## WORK INSTRUCTIONS
Below are records with pictures in them; print them exactly, omitting the pictures.

Change detection data
= = = = = = =
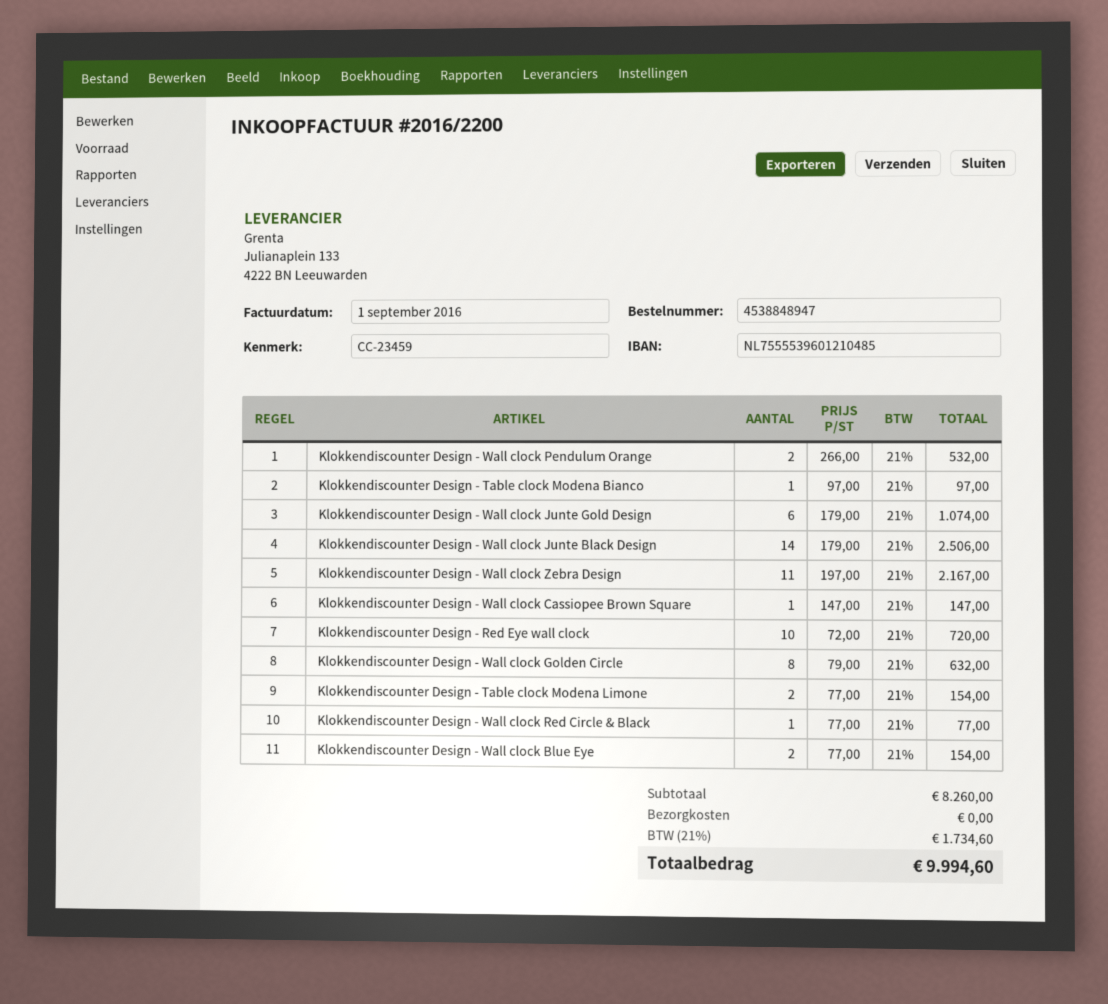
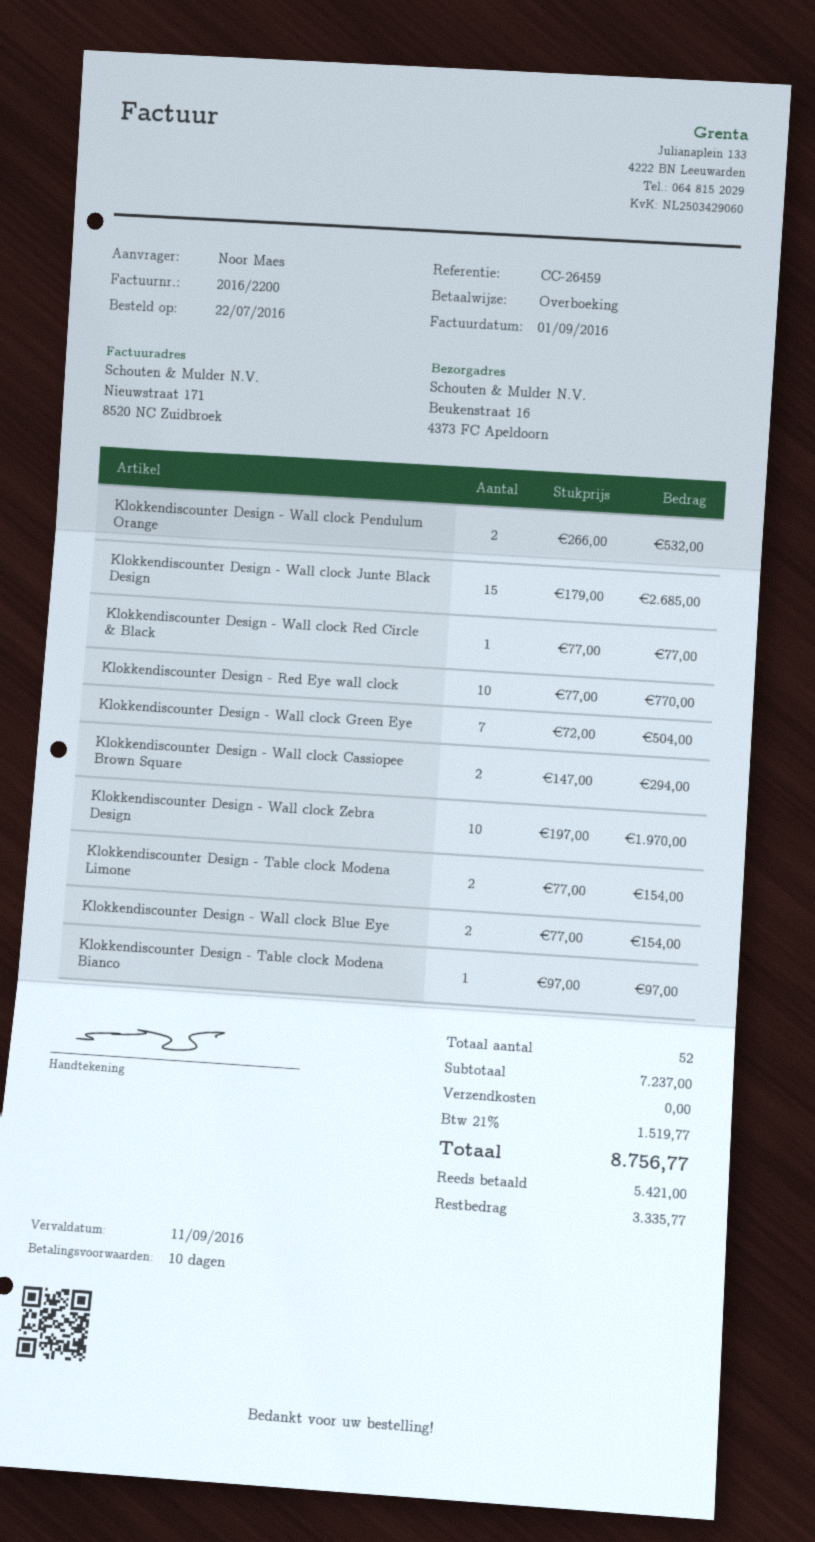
reference: CC-23459 -> CC-26459
Klokkendiscounter Design - Wall clock Junte Gold Design: 6 x 179.00 = 1074.00 -> none
Klokkendiscounter Design - Wall clock Junte Black Design: 14 x 179.00 = 2506.00 -> 15 x 179.00 = 2685.00
Klokkendiscounter Design - Wall clock Zebra Design: 11 x 197.00 = 2167.00 -> 10 x 197.00 = 1970.00
Klokkendiscounter Design - Wall clock Cassiopee Brown Square: 1 x 147.00 = 147.00 -> 2 x 147.00 = 294.00
Klokkendiscounter Design - Red Eye wall clock: 10 x 72.00 = 720.00 -> 10 x 77.00 = 770.00
Klokkendiscounter Design - Wall clock Golden Circle: 8 x 79.00 = 632.00 -> none
Klokkendiscounter Design - Wall clock Green Eye: none -> 7 x 72.00 = 504.00
subtotal: 8260.00 -> 7237.00
tax: 21% = 1734.60 -> 21% = 1519.77
total: 9994.60 -> 8756.77

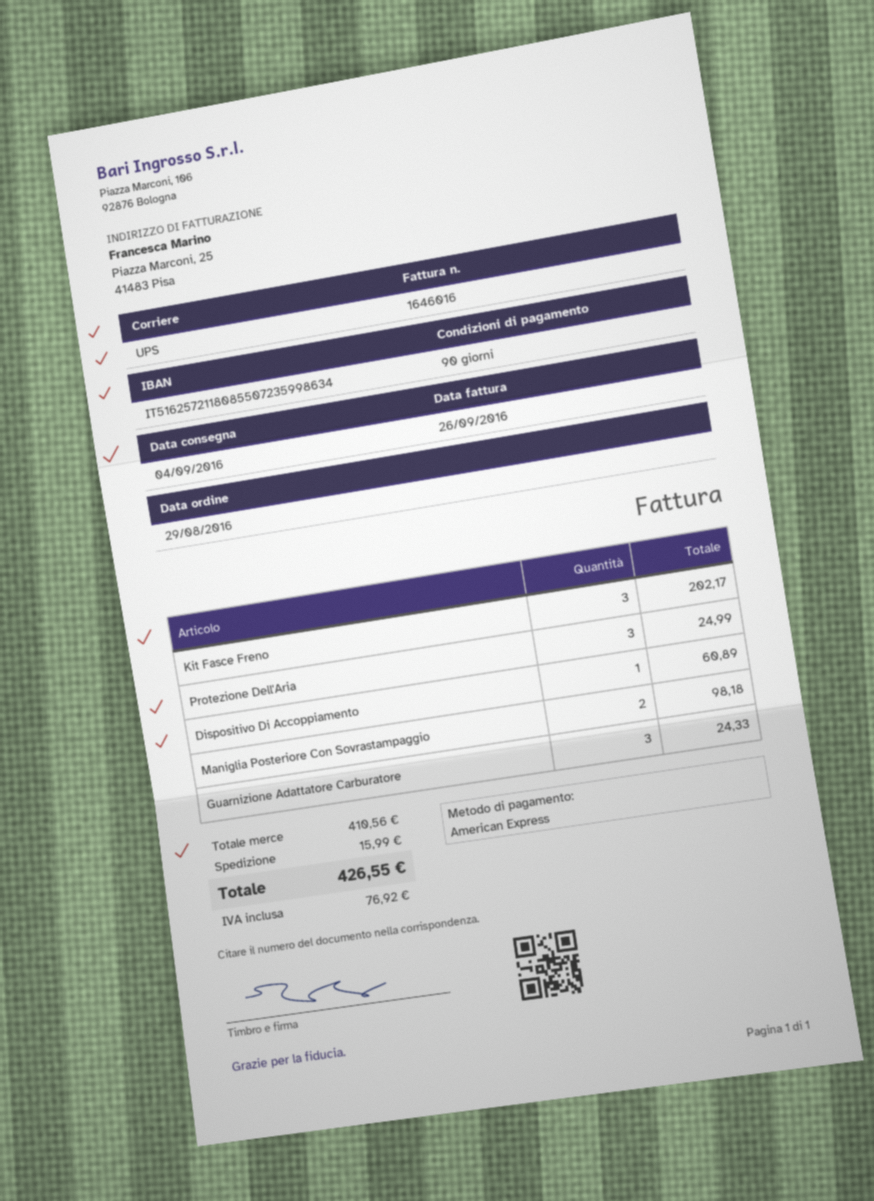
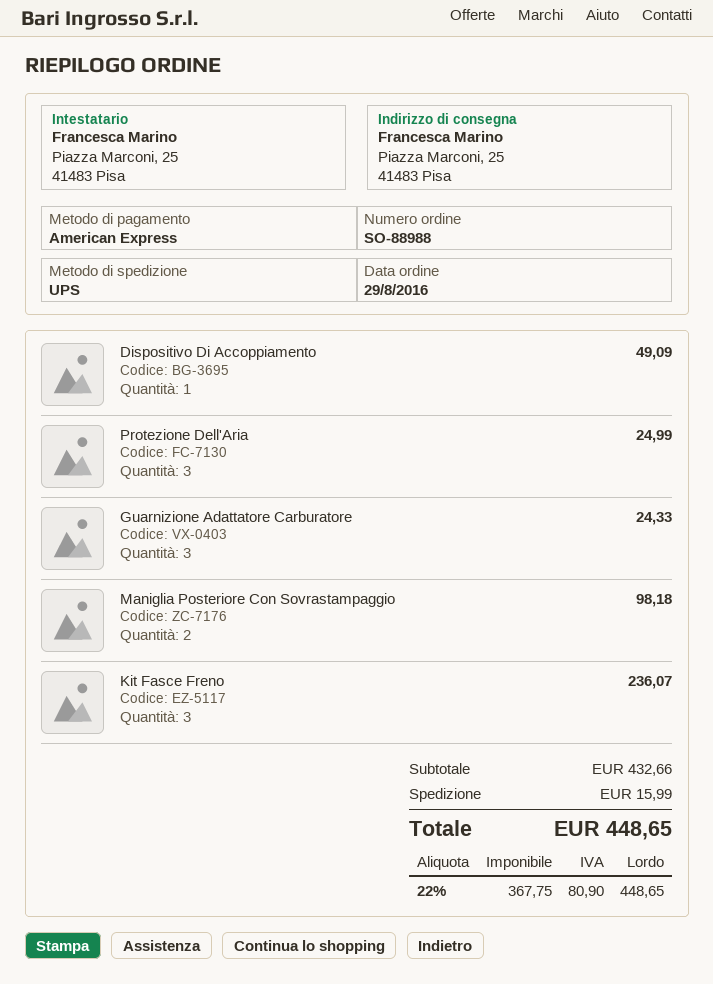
Kit Fasce Freno: 3 for 202.17 -> 3 for 236.07
Dispositivo Di Accoppiamento: 1 for 60.89 -> 1 for 49.09
subtotal: 410.56 -> 432.66
tax: 76.92 -> 80.90
total: 426.55 -> 448.65

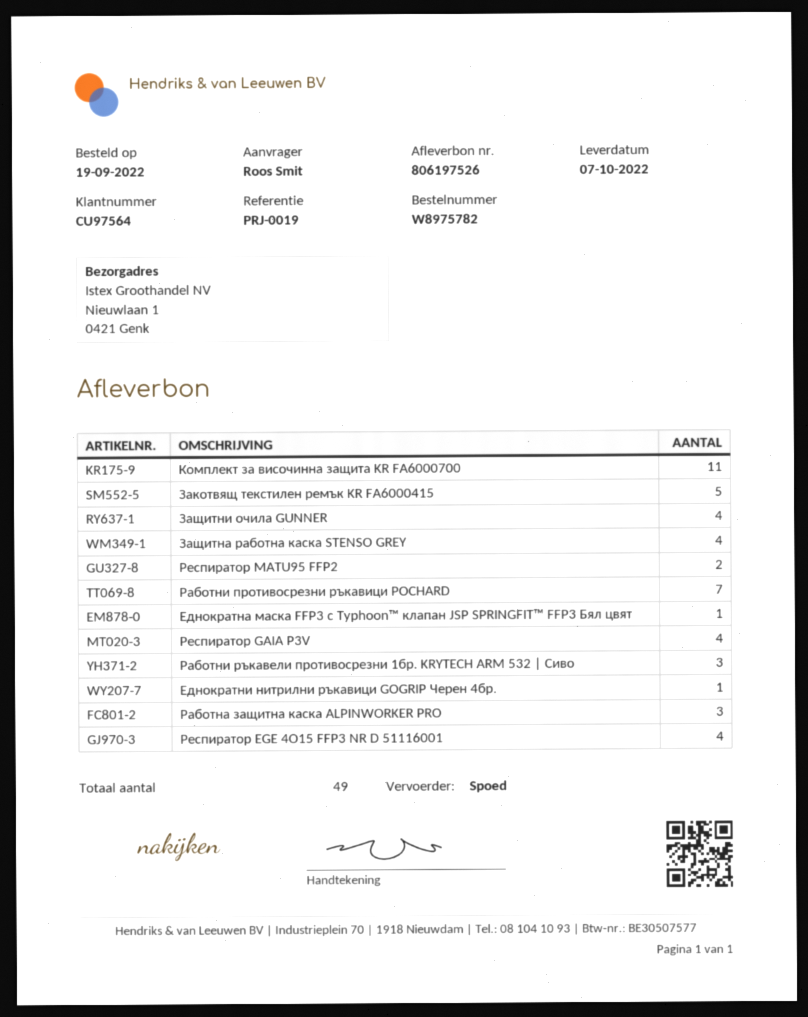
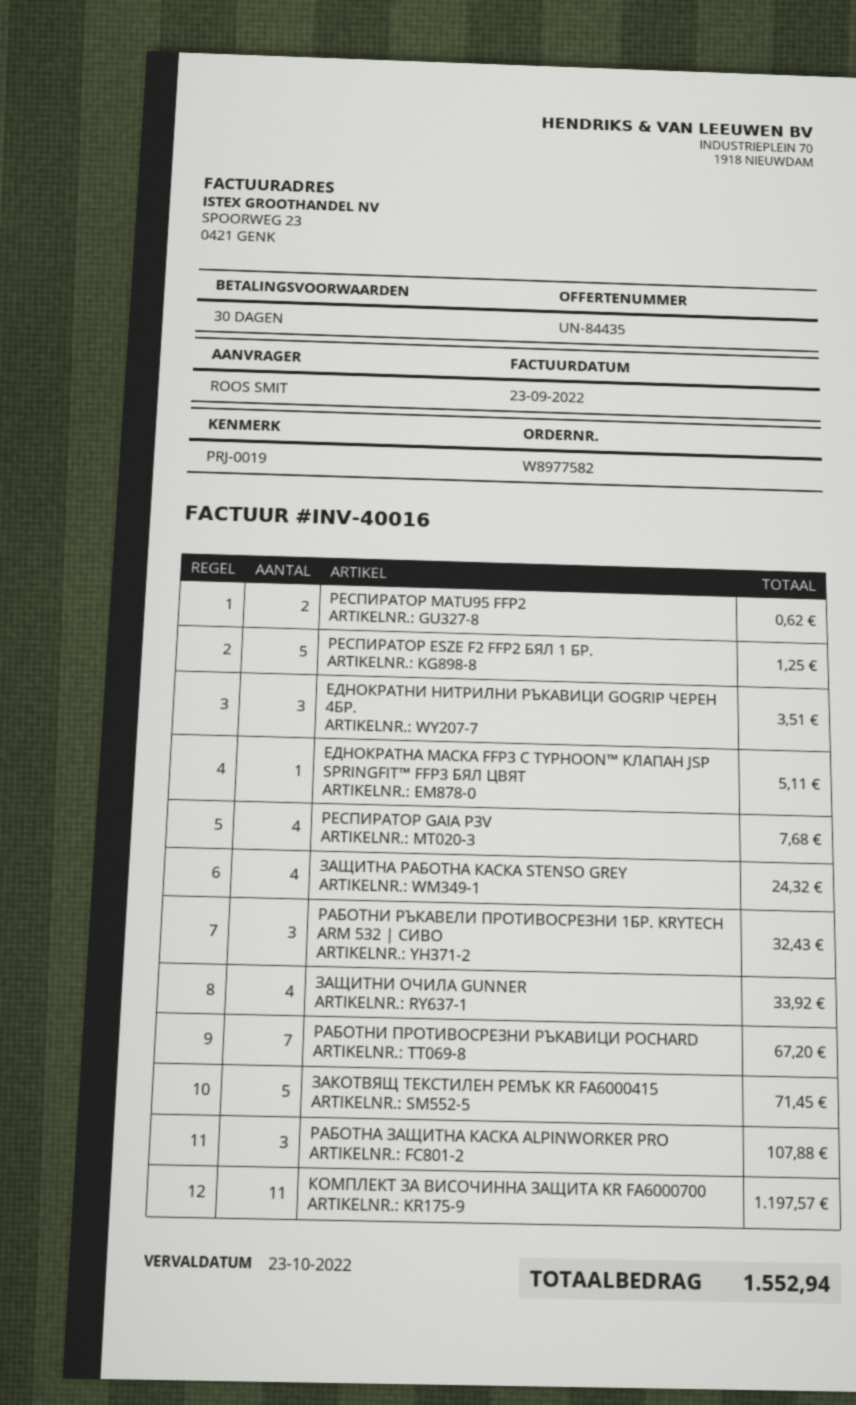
order number: W8975782 -> W8977582
Еднократни нитрилни ръкавици GOGRIP Черен 4бр.: 1 -> 3
Респиратор EGE 4О15 FFP3 NR D 51116001: 4 -> none
РЕСПИРАТОР ESZE F2 FFP2 БЯЛ 1 БР.: none -> 5

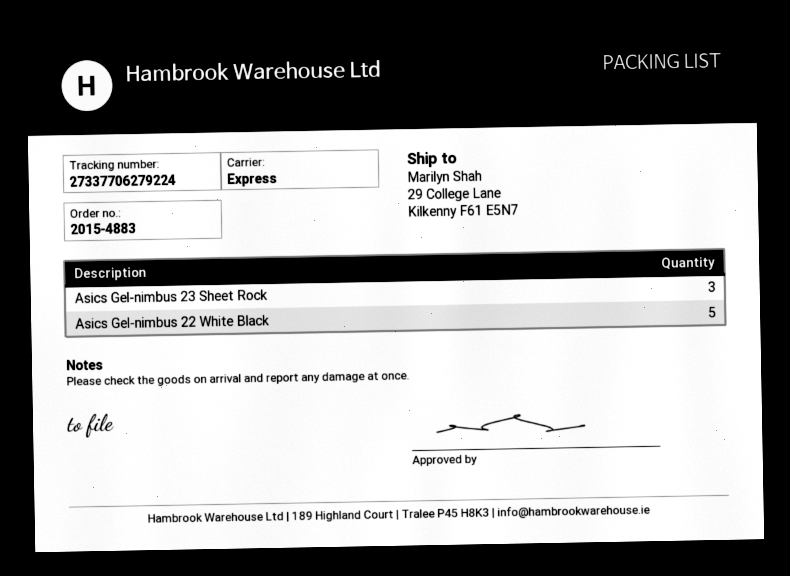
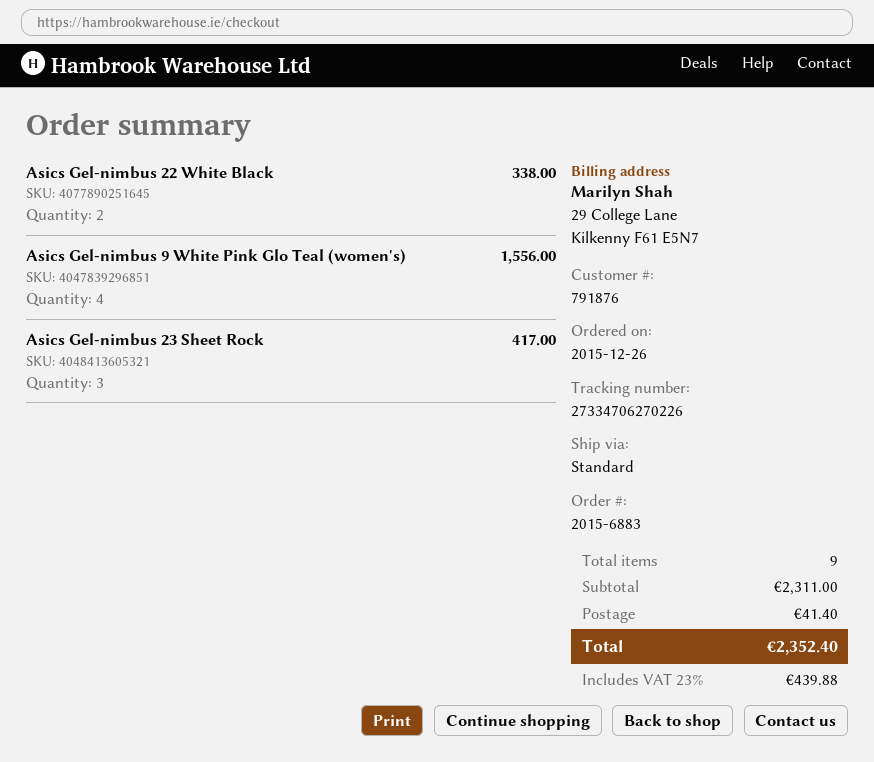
order number: 2015-4883 -> 2015-6883
shipping method: express -> standard
tracking number: 27337706279224 -> 27334706270226
Asics Gel-nimbus 22 White Black: 5 -> 2
Asics Gel-nimbus 9 White Pink Glo Teal (women's): none -> 4

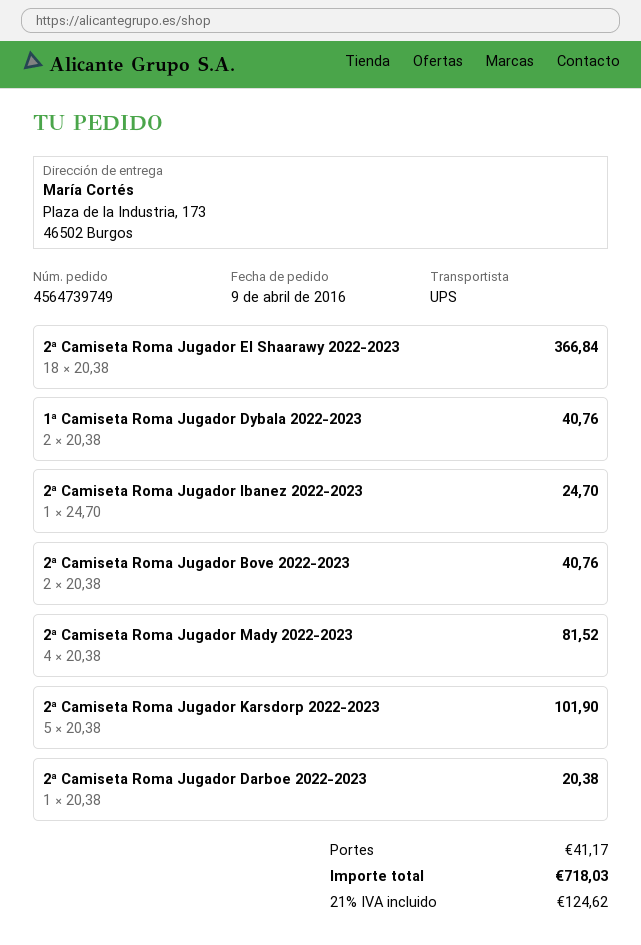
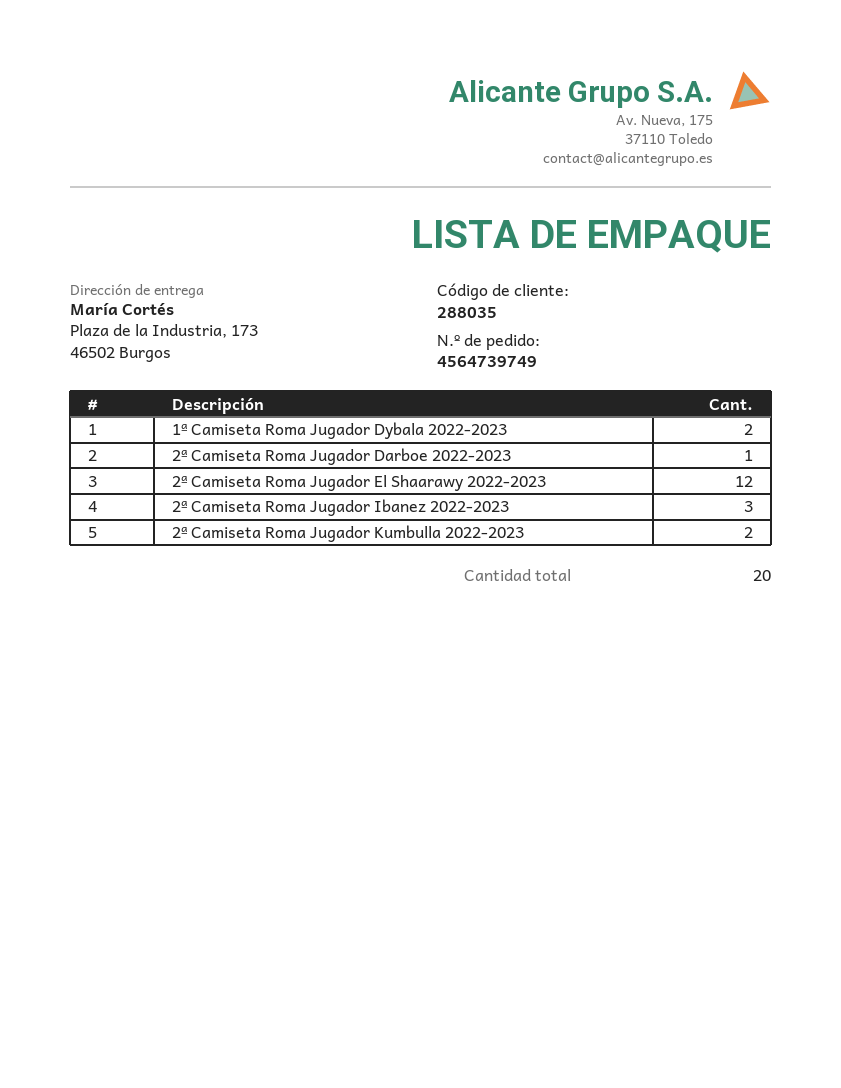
2ª Camiseta Roma Jugador El Shaarawy 2022-2023: 18 -> 12
2ª Camiseta Roma Jugador Ibanez 2022-2023: 1 -> 3
2ª Camiseta Roma Jugador Bove 2022-2023: 2 -> none
2ª Camiseta Roma Jugador Mady 2022-2023: 4 -> none
2ª Camiseta Roma Jugador Karsdorp 2022-2023: 5 -> none
2ª Camiseta Roma Jugador Kumbulla 2022-2023: none -> 2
= = = = = = =
## YOUR RESPONSE
reference: CC-23459 -> CC-26459
Klokkendiscounter Design - Wall clock Junte Gold Design: 6 x 179.00 = 1074.00 -> none
Klokkendiscounter Design - Wall clock Junte Black Design: 14 x 179.00 = 2506.00 -> 15 x 179.00 = 2685.00
Klokkendiscounter Design - Wall clock Zebra Design: 11 x 197.00 = 2167.00 -> 10 x 197.00 = 1970.00
Klokkendiscounter Design - Wall clock Cassiopee Brown Square: 1 x 147.00 = 147.00 -> 2 x 147.00 = 294.00
Klokkendiscounter Design - Red Eye wall clock: 10 x 72.00 = 720.00 -> 10 x 77.00 = 770.00
Klokkendiscounter Design - Wall clock Golden Circle: 8 x 79.00 = 632.00 -> none
Klokkendiscounter Design - Wall clock Green Eye: none -> 7 x 72.00 = 504.00
subtotal: 8260.00 -> 7237.00
tax: 21% = 1734.60 -> 21% = 1519.77
total: 9994.60 -> 8756.77

Kit Fasce Freno: 3 for 202.17 -> 3 for 236.07
Dispositivo Di Accoppiamento: 1 for 60.89 -> 1 for 49.09
subtotal: 410.56 -> 432.66
tax: 76.92 -> 80.90
total: 426.55 -> 448.65

order number: W8975782 -> W8977582
Еднократни нитрилни ръкавици GOGRIP Черен 4бр.: 1 -> 3
Респиратор EGE 4О15 FFP3 NR D 51116001: 4 -> none
РЕСПИРАТОР ESZE F2 FFP2 БЯЛ 1 БР.: none -> 5

order number: 2015-4883 -> 2015-6883
shipping method: express -> standard
tracking number: 27337706279224 -> 27334706270226
Asics Gel-nimbus 22 White Black: 5 -> 2
Asics Gel-nimbus 9 White Pink Glo Teal (women's): none -> 4

2ª Camiseta Roma Jugador El Shaarawy 2022-2023: 18 -> 12
2ª Camiseta Roma Jugador Ibanez 2022-2023: 1 -> 3
2ª Camiseta Roma Jugador Bove 2022-2023: 2 -> none
2ª Camiseta Roma Jugador Mady 2022-2023: 4 -> none
2ª Camiseta Roma Jugador Karsdorp 2022-2023: 5 -> none
2ª Camiseta Roma Jugador Kumbulla 2022-2023: none -> 2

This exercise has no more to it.